■ ACTIVITY
Look through the data below for the line with "- Bienvenido a Compañeros de las Américas" and the line with "Partners Colombia tiene hacia el empleado.", then output those two and all lines in between, exactly as written.

■ SUPPLIED MATERIAL
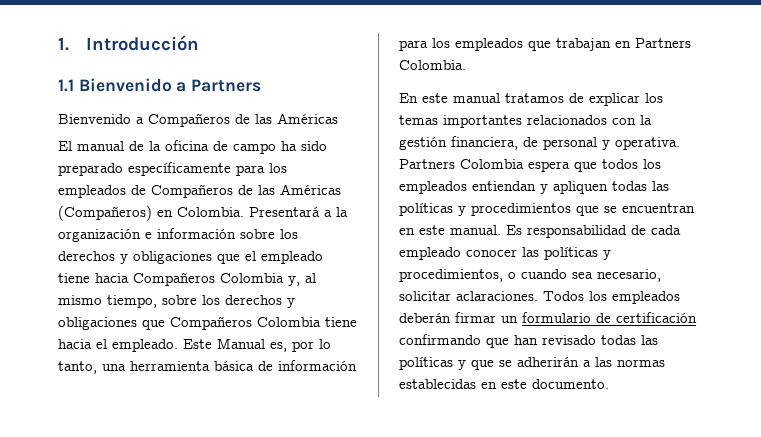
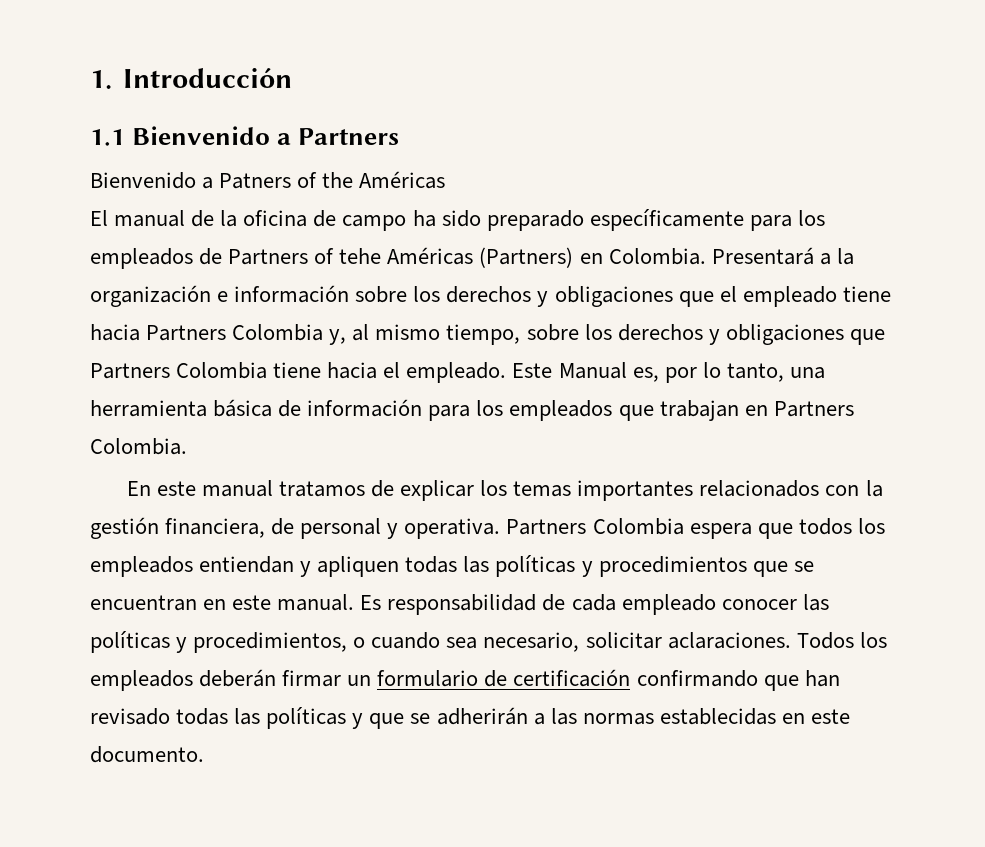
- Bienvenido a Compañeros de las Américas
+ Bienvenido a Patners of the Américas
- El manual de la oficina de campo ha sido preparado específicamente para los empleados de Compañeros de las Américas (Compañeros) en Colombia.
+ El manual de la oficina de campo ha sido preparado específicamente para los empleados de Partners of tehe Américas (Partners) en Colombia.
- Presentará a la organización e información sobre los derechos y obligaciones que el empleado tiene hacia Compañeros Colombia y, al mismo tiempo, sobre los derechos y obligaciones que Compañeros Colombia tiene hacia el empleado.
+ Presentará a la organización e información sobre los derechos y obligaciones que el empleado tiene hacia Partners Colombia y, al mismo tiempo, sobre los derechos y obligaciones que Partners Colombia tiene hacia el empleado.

---

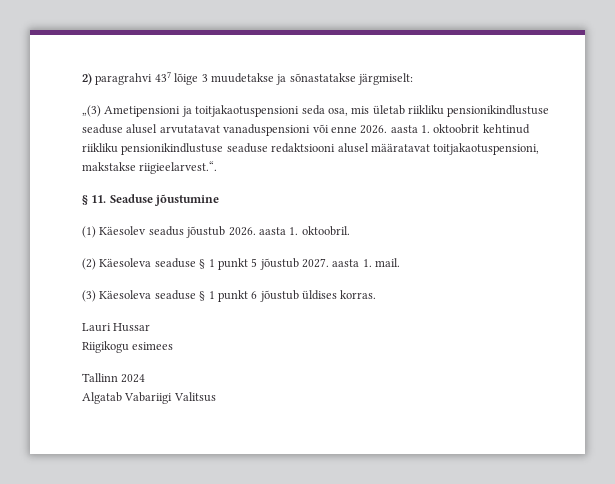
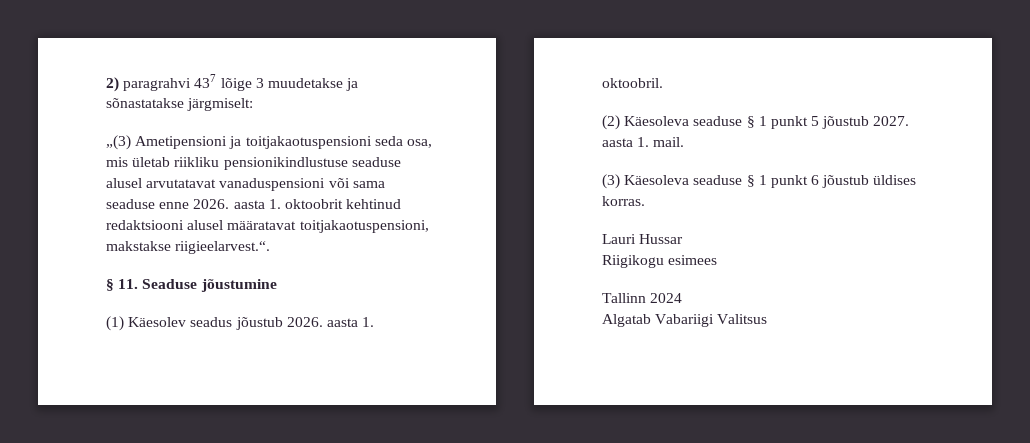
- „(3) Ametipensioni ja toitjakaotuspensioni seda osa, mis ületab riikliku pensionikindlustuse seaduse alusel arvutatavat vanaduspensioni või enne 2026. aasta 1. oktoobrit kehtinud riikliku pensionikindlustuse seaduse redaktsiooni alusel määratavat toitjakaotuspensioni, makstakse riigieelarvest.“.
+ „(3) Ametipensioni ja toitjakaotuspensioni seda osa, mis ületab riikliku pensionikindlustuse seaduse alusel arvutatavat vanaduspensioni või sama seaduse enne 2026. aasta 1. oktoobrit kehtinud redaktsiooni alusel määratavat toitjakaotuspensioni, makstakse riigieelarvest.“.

■ EXERCISE OUTPUT
- Bienvenido a Compañeros de las Américas
+ Bienvenido a Patners of the Américas
- El manual de la oficina de campo ha sido preparado específicamente para los empleados de Compañeros de las Américas (Compañeros) en Colombia.
+ El manual de la oficina de campo ha sido preparado específicamente para los empleados de Partners of tehe Américas (Partners) en Colombia.
- Presentará a la organización e información sobre los derechos y obligaciones que el empleado tiene hacia Compañeros Colombia y, al mismo tiempo, sobre los derechos y obligaciones que Compañeros Colombia tiene hacia el empleado.
+ Presentará a la organización e información sobre los derechos y obligaciones que el empleado tiene hacia Partners Colombia y, al mismo tiempo, sobre los derechos y obligaciones que Partners Colombia tiene hacia el empleado.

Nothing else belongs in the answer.